Rauchmelder – Mietwohnung Berlin

Wer muss die Kosten für Rauchmelder in Mietwohnungen tragen?

Bei einem Rauchmelder in einer Mietwohnung stellt man sich unweigerlich die Frage, wer für die Kosten verantwortlich ist. Im Folgenden möchten wir erläutern, welche Rechte und Pflichten die beiden Parteien haben.

Rauchmelder – die Pflichten für Mieter und Vermieter

In den einzelnen Bundesländern gibt es nicht nur die generelle Rauchmelderpflicht, sondern es wurde genau festgelegt, wer für den Einbau und die Wartung der Rauchmelder verantwortlich ist. In den meisten Bundesländern – außer in Mecklenburg-Vorpommern – ist der Eigentümer verpflichtet, Rauchmelder zu installieren. Diese Aufgabe kann er entweder selbst übernehmen oder einen Service mit der Dienstleistung beauftragen. Der Vermieter muss allerdings darauf achten, dass die in der jeweiligen Landesbauordnung sowie in der Anwendungsnorm für Rauchmelder (DIN 14676) geforderten Anforderungen erfüllt sind.
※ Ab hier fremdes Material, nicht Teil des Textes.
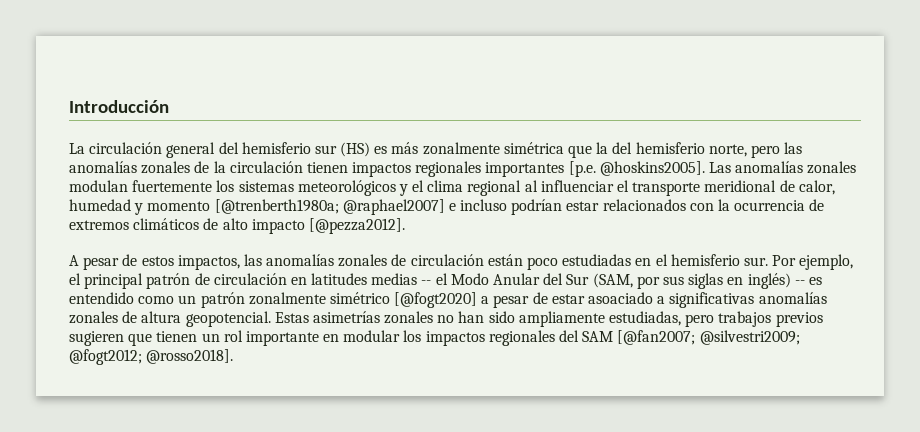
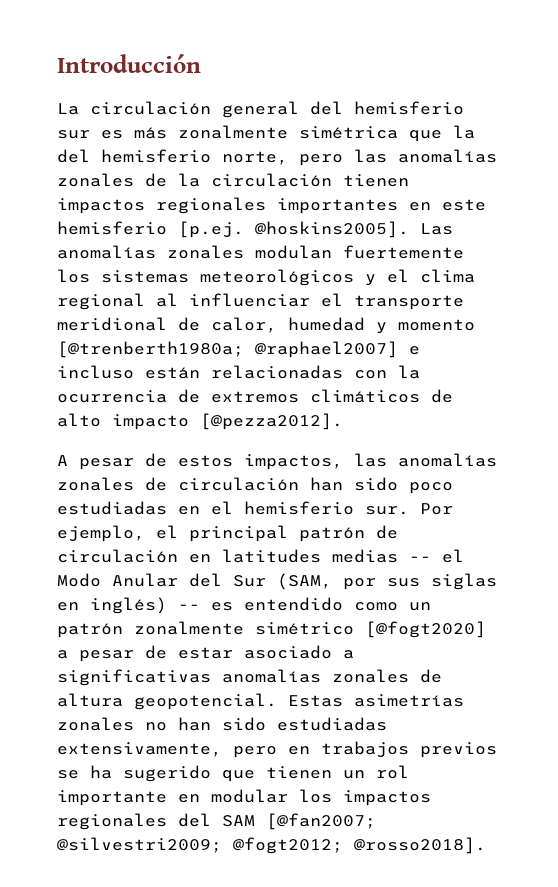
- La circulación general del hemisferio sur (HS) es más zonalmente simétrica que la del hemisferio norte, pero las anomalías zonales de la circulación tienen impactos regionales importantes [p.e. @hoskins2005].
+ La circulación general del hemisferio sur es más zonalmente simétrica que la del hemisferio norte, pero las anomalías zonales de la circulación tienen impactos regionales importantes en este hemisferio [p.ej. @hoskins2005].
- Las anomalías zonales modulan fuertemente los sistemas meteorológicos y el clima regional al influenciar el transporte meridional de calor, humedad y momento [@trenberth1980a; @raphael2007] e incluso podrían estar relacionados con la ocurrencia de extremos climáticos de alto impacto [@pezza2012].
+ Las anomalías zonales modulan fuertemente los sistemas meteorológicos y el clima regional al influenciar el transporte meridional de calor, humedad y momento [@trenberth1980a; @raphael2007] e incluso están relacionadas con la ocurrencia de extremos climáticos de alto impacto [@pezza2012].
- A pesar de estos impactos, las anomalías zonales de circulación están poco estudiadas en el hemisferio sur.
+ A pesar de estos impactos, las anomalías zonales de circulación han sido poco estudiadas en el hemisferio sur.
- Por ejemplo, el principal patrón de circulación en latitudes medias -- el Modo Anular del Sur (SAM, por sus siglas en inglés) -- es entendido como un patrón zonalmente simétrico [@fogt2020] a pesar de estar asoaciado a significativas anomalías zonales de altura geopotencial.
+ Por ejemplo, el principal patrón de circulación en latitudes medias -- el Modo Anular del Sur (SAM, por sus siglas en inglés) -- es entendido como un patrón zonalmente simétrico [@fogt2020] a pesar de estar asociado a significativas anomalías zonales de altura geopotencial.
- Estas asimetrías zonales no han sido ampliamente estudiadas, pero trabajos previos sugieren que tienen un rol importante en modular los impactos regionales del SAM [@fan2007; @silvestri2009; @fogt2012; @rosso2018].
+ Estas asimetrías zonales no han sido estudiadas extensivamente, pero en trabajos previos se ha sugerido que tienen un rol importante en modular los impactos regionales del SAM [@fan2007; @silvestri2009; @fogt2012; @rosso2018].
Die Wartung der Rauchmelder

Zur Überprüfung gehören nicht nur eine einwandfreie Funktion des akustischen und optischen Signalgebers, sondern auch die Überprüfung der Raucheintrittsöffnungen. Rauchmelder haben dazu meist eine Test-Taste, mit der ein Probealarm ausgelöst werden kann. Ebenfalls zur Wartung gehört der Batteriewechsel – wenn nicht ein Rauchmelder mit fest verbauter Batterie installiert wurde – und die Überprüfung, dass in unmittelbarer Nähe des Rauchmelders keine Hindernisse vorhanden sind.

In der Berliner Bauordnung heißt es, dass die Sicherstellung der Betriebsbereitschaft den unmittelbaren Besitzern obliegt, außer wenn der Eigentümer diese Verpflichtung übernommen habe. Im Klartext bedeutet dies, dass für die Wartung der Rauchmelder immer der Mieter zuständig ist, außer wenn der Vermieter diese Aufgabe nicht freiwillig übernommen hat.

Wer kontrolliert den Einbau von Rauchmeldern?

Es gibt noch keine staatliche Einrichtung, die kontrolliert, ob die Rauchmelderpflicht in bestehenden Mietwohnungen umgesetzt wurde. Das bedeutet nicht, dass auf Rauchmelder verzichtet werden kann. Kommt es in einer Wohnung ohne normkonform (DIN 14676) montierte Rauchmelder zu einem Brand, dann kann die Versicherung Leistungen zurückhalten. Bei Personenschaden wird die Staatsanwaltschaft hellhörig. Die Pflichtverletzung des Vermieters kann nach Einschätzungen der „Welt.de“ mit bis zu 5 Jahren Haft bestraft werden.

Bei einem Neubau wird der Einbau der Rauchmelder bei der Abnahme der Wohneinheit durch das zuständige Bauamt überprüft. Fehlen Rauchmelder, dann wird es in aller Regel keine Abnahme der entsprechenden Wohneinheiten geben. Fehlt dagegen in der Bauordnung die Festlegung über die Zuständigkeit, wie es in Hamburg der Fall ist, dann liegt die Pflicht zum Einbau der Rauchmelder beim Eigentümer. Die Rede ist hier von der Verkehrssicherungspflicht.

Kann man als Mieter den Einbau eines Rauchmelders verlangen?

Diese Frage wurde bisher noch von keinem Gericht eindeutig geklärt. Wenn ein Mieter keine Rauchmelder in seiner Wohnung hat, sollte er den Vermieter freundlich auf die Rauchmelderpflicht hinweisen. Weigert sich der Vermieter dennoch, sollte der Vermieter eine Beschwerde beim regionalen Bauamt einreichen. Selbstverständlich kann ein Mieter seinem Vermieter den Zutritt zur Wohnung für die Installation verweigern, was im Umkehrschluss aber bedeutet, dass der Mieter dann keinen Rauchmelder vom Vermieter verlangen darf. Es bleibt zu hoffen, dass hier bald ein klares Urteil gefällt wird und sowohl Mieter als auch Vermieter auf einer rechtlich sicheren Seite sind.